Methodology for Outcome Assessment
The study's primary endpoint was 60-day mortality. To analyze this, the authors employed a Cox proportional hazards model, a statistical method suited for time-to-event data. The model was specifically designed to treat the time to ICU readmission as a time-dependent covariate, an approach that accurately reflects that readmission is an event that can occur at any point during hospitalization, not a static baseline characteristic. An interaction term between frailty and readmission was included to formally test if the mortality risk of readmission differed between frail and non-frail patients. The authors used regression standardization to translate statistical hazard ratios into absolute risk differences, a metric that is often more clinically intuitive. To account for the possibility that a patient might die before having the chance to be readmitted, the team also conducted a competing risk analysis. This technique provides a more accurate estimate of mortality risk by treating in-hospital death without ICU readmission as a competing outcome. Secondary outcomes, including length of hospital stay and discharge location, were also assessed to provide a broader view of morbidity.
Frailty's Impact on Readmission and Baseline Mortality
The analysis first confirmed that frailty is a powerful independent risk factor. Patients with frailty were found to have a higher likelihood of returning to the ICU; the subdistribution hazard ratio (SHR) for ICU readmission was 1.10 (95% CI, 1.07–1.14). More dramatically, frailty significantly increased the baseline risk of death even without a readmission event. The SHR for death without readmission among frail patients was 2.83 (95% CI, 2.72–2.94) compared to non-frail patients. These findings underscore that a patient's frailty status at admission is a critical determinant of their overall hospital trajectory, elevating the risk of both major complications and mortality from the outset. Across the entire cohort, 2.7% of patients (16,353) died in the hospital by day 60.

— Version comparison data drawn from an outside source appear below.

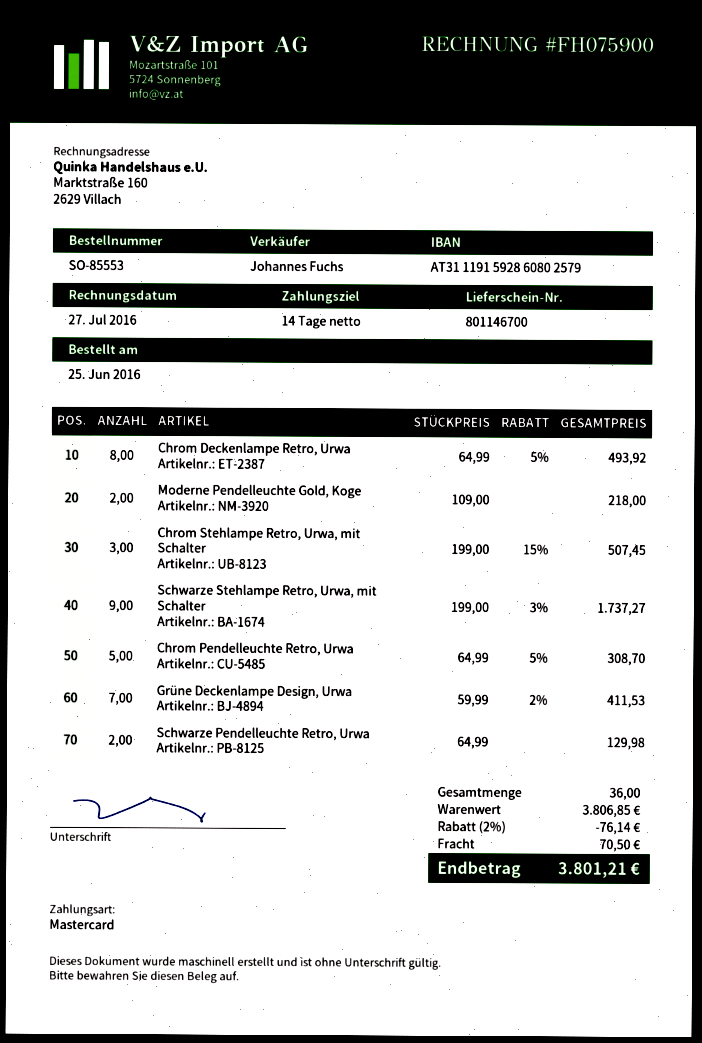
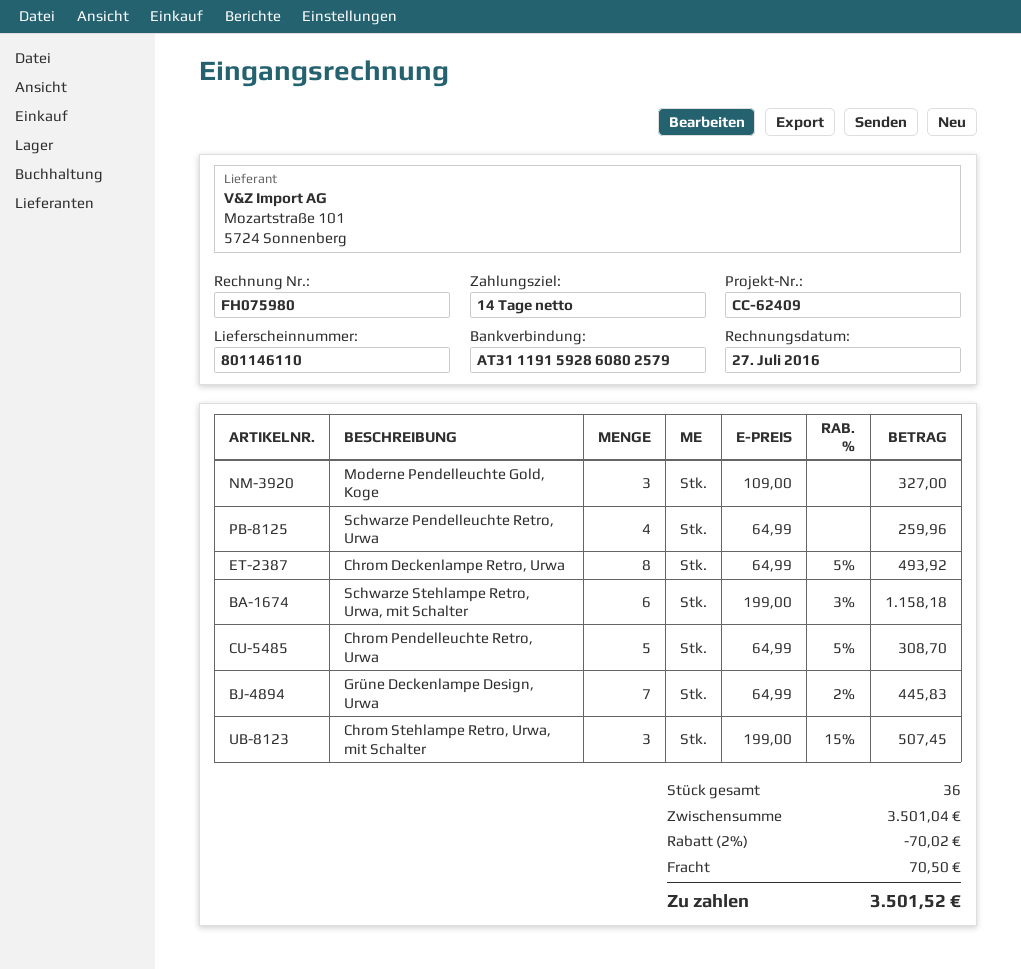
delivery note number: 801146700 -> 801146110
invoice number: FH075900 -> FH075980
Moderne Pendelleuchte Gold, Koge: 2 x 109.00 = 218.00 -> 3 x 109.00 = 327.00
Schwarze Stehlampe Retro, Urwa, mit Schalter: 9 x 199.00 - 3% = 1737.27 -> 6 x 199.00 - 3% = 1158.18
Grüne Deckenlampe Design, Urwa: 7 x 59.99 - 2% = 411.53 -> 7 x 64.99 - 2% = 445.83
Schwarze Pendelleuchte Retro, Urwa: 2 x 64.99 = 129.98 -> 4 x 64.99 = 259.96
subtotal: 3806.85 -> 3501.04
discount: 2% = 76.14 -> 2% = 70.02
total: 3801.21 -> 3501.52

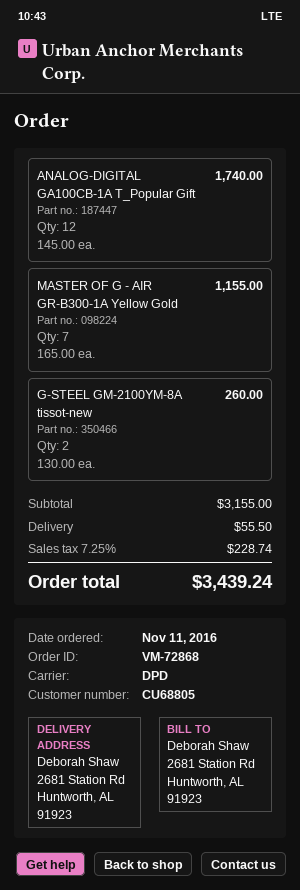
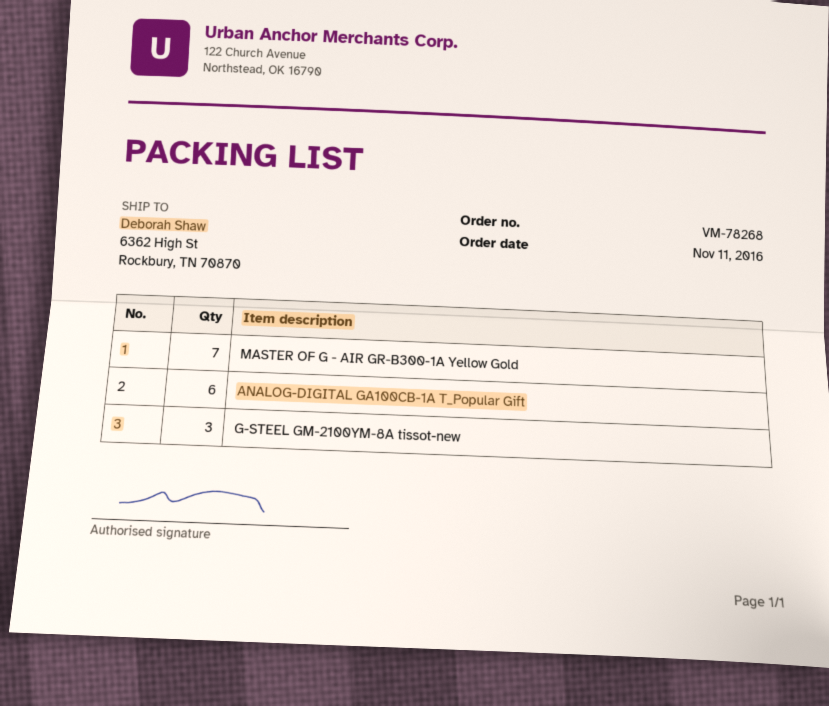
order number: VM-72868 -> VM-78268
ship to: 2681 Station Rd, Huntworth, AL 91923 -> 6362 High St, Rockbury, TN 70870
ANALOG-DIGITAL GA100CB-1A T_Popular Gift: 12 -> 6
G-STEEL GM-2100YM-8A tissot-new: 2 -> 3

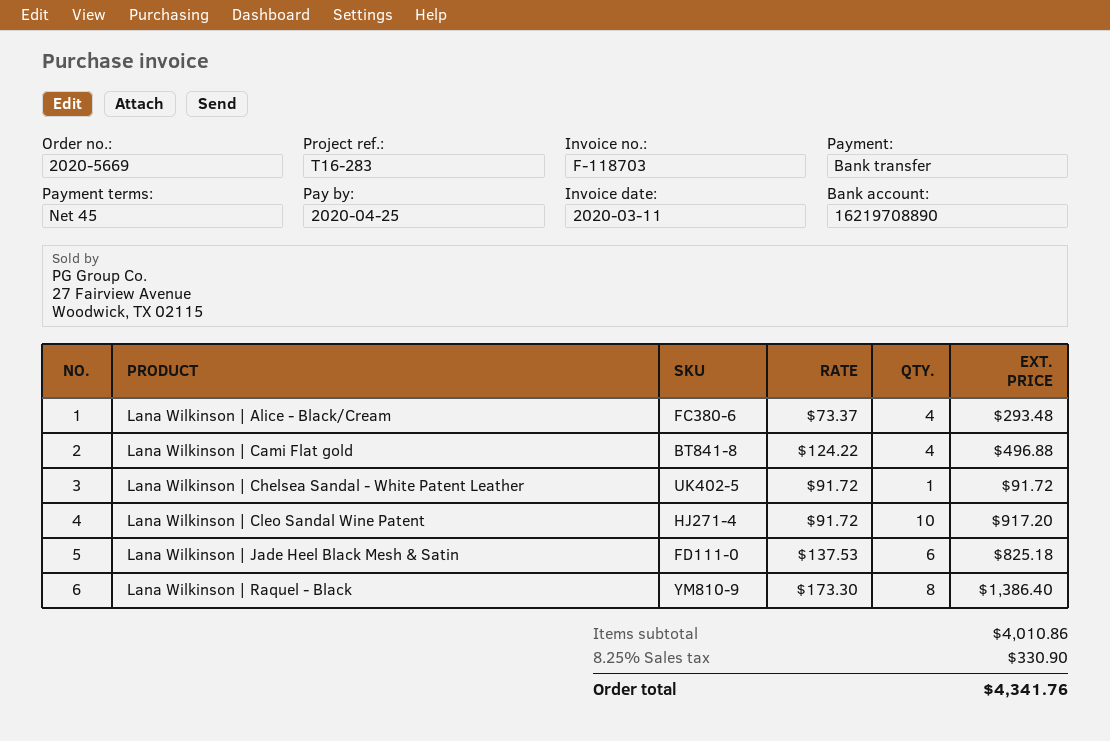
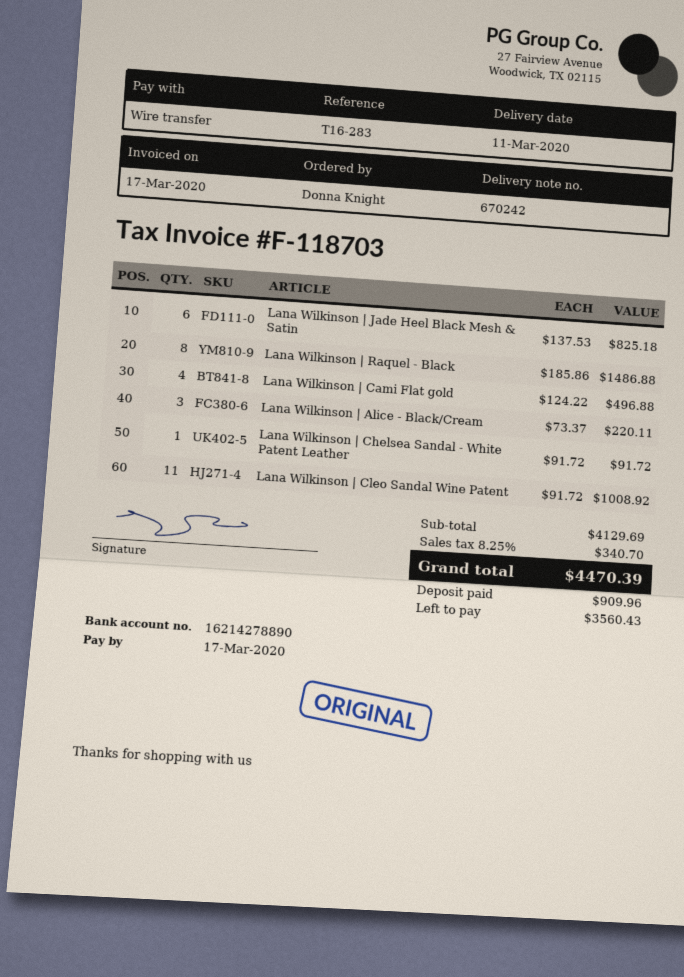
invoice date: 2020-03-11 -> 2020-03-17
due date: 2020-04-25 -> 2020-03-17
bank account: 16219708890 -> 16214278890
Lana Wilkinson | Alice - Black/Cream: 4 x 73.37 = 293.48 -> 3 x 73.37 = 220.11
Lana Wilkinson | Cleo Sandal Wine Patent: 10 x 91.72 = 917.20 -> 11 x 91.72 = 1008.92
Lana Wilkinson | Raquel - Black: 8 x 173.30 = 1386.40 -> 8 x 185.86 = 1486.88
subtotal: 4010.86 -> 4129.69
tax: 8.25% = 330.90 -> 8.25% = 340.70
total: 4341.76 -> 4470.39

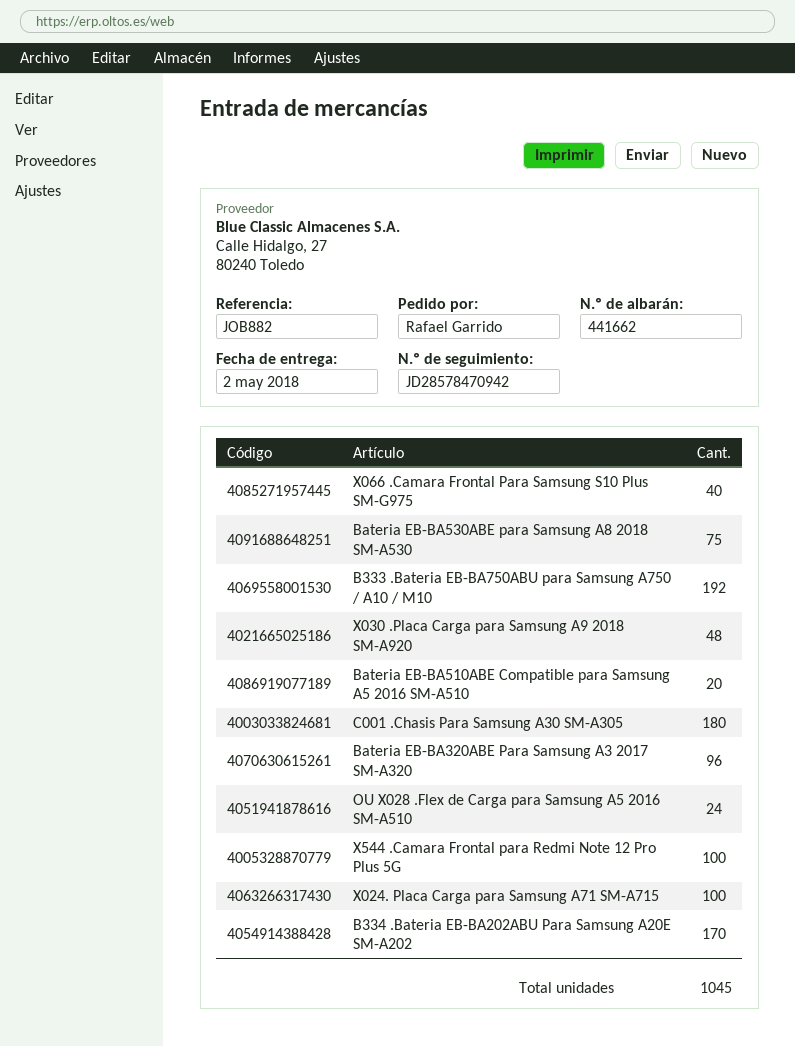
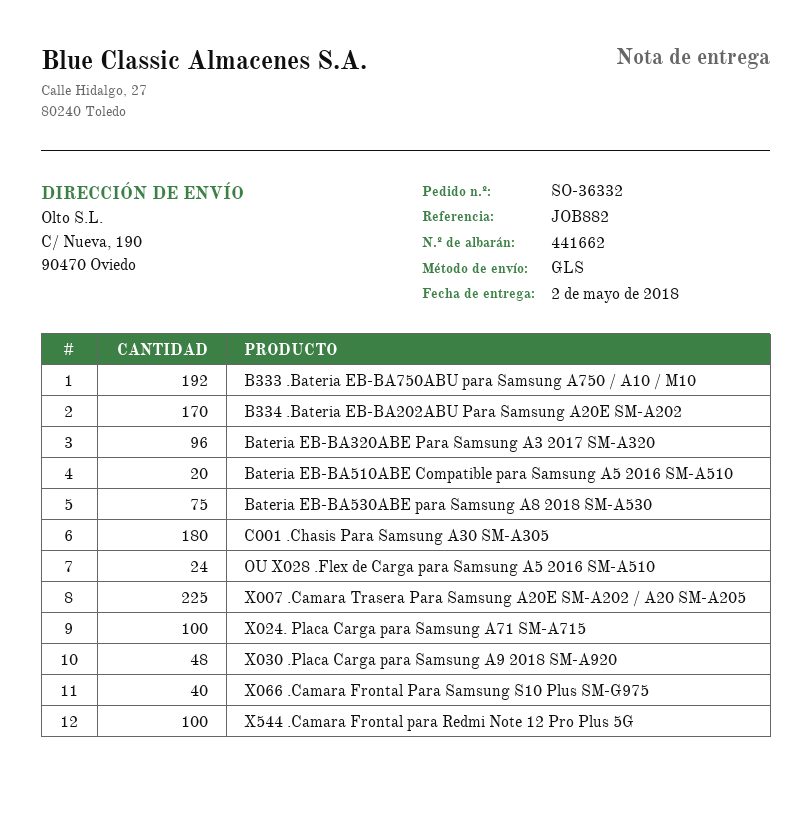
X007 .Camara Trasera Para Samsung A20E SM-A202 / A20 SM-A205: none -> 225

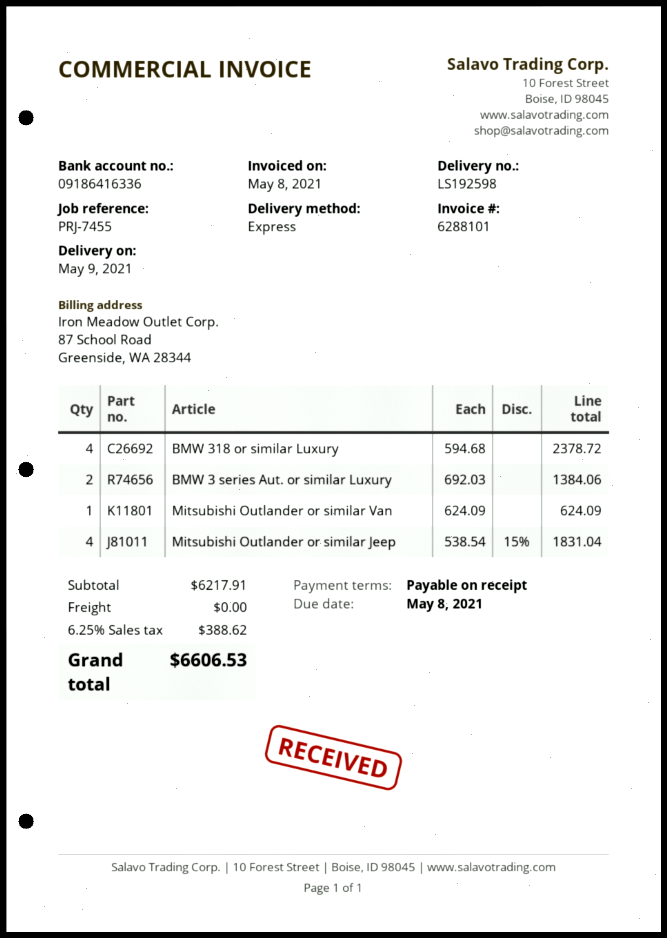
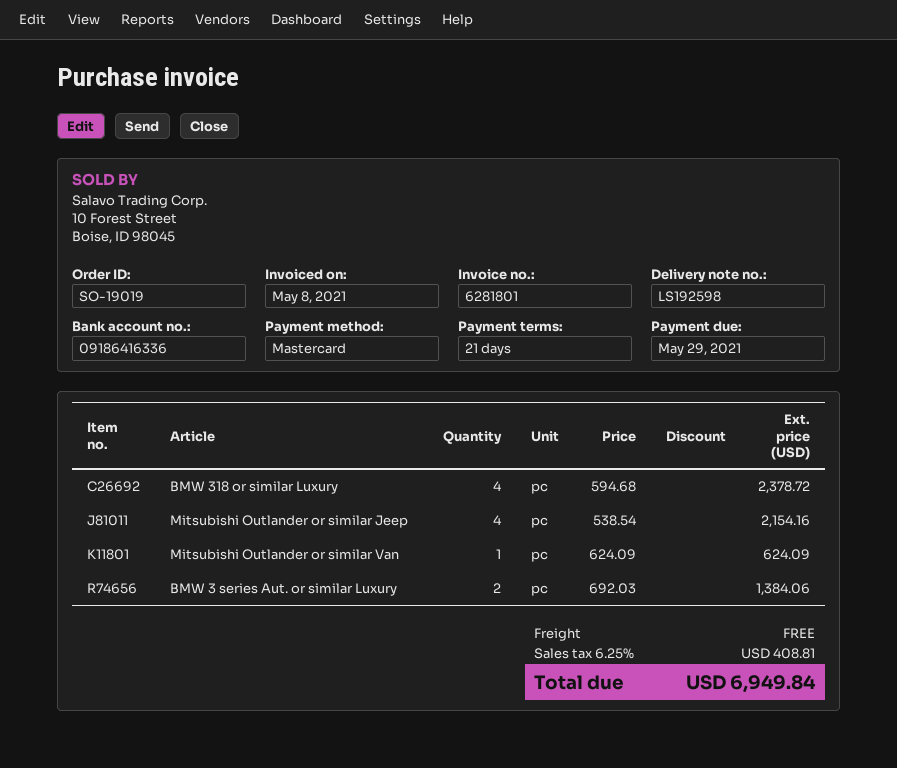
invoice number: 6288101 -> 6281801
payment terms: on receipt -> 21 days
due date: 2021-05-08 -> 2021-05-29
Mitsubishi Outlander or similar Jeep: 4 x 538.54 - 15% = 1831.04 -> 4 x 538.54 = 2154.16
tax: 6.25% = 388.62 -> 6.25% = 408.81
total: 6606.53 -> 6949.84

Readmission's Incremental Risk Across Frailty Statuses
When examining the combined effect of frailty and readmission, the study revealed a stark clinical reality. The highest mortality rate was observed in patients who were both frail and readmitted to the ICU, with observed 60-day mortality in this group reaching 22.7%. This confirms that this specific patient population faces the poorest prognosis. However, the central finding of the study emerged when the researchers calculated the additional risk imposed by a readmission. They found that the standardized risk increase in 60-day mortality associated with an ICU readmission was nearly identical for patients with and without frailty. For frail patients, readmission added 14.6% (95% CI, 13.7–15.6%) to their absolute risk of death. For non-frail patients, the added risk was 14.9% (95% CI, 13.4–16.6%). This indicates that while frail patients have a much higher baseline mortality risk, the event of an ICU readmission represents a similarly catastrophic event in terms of added mortality, regardless of a patient's pre-existing frailty status.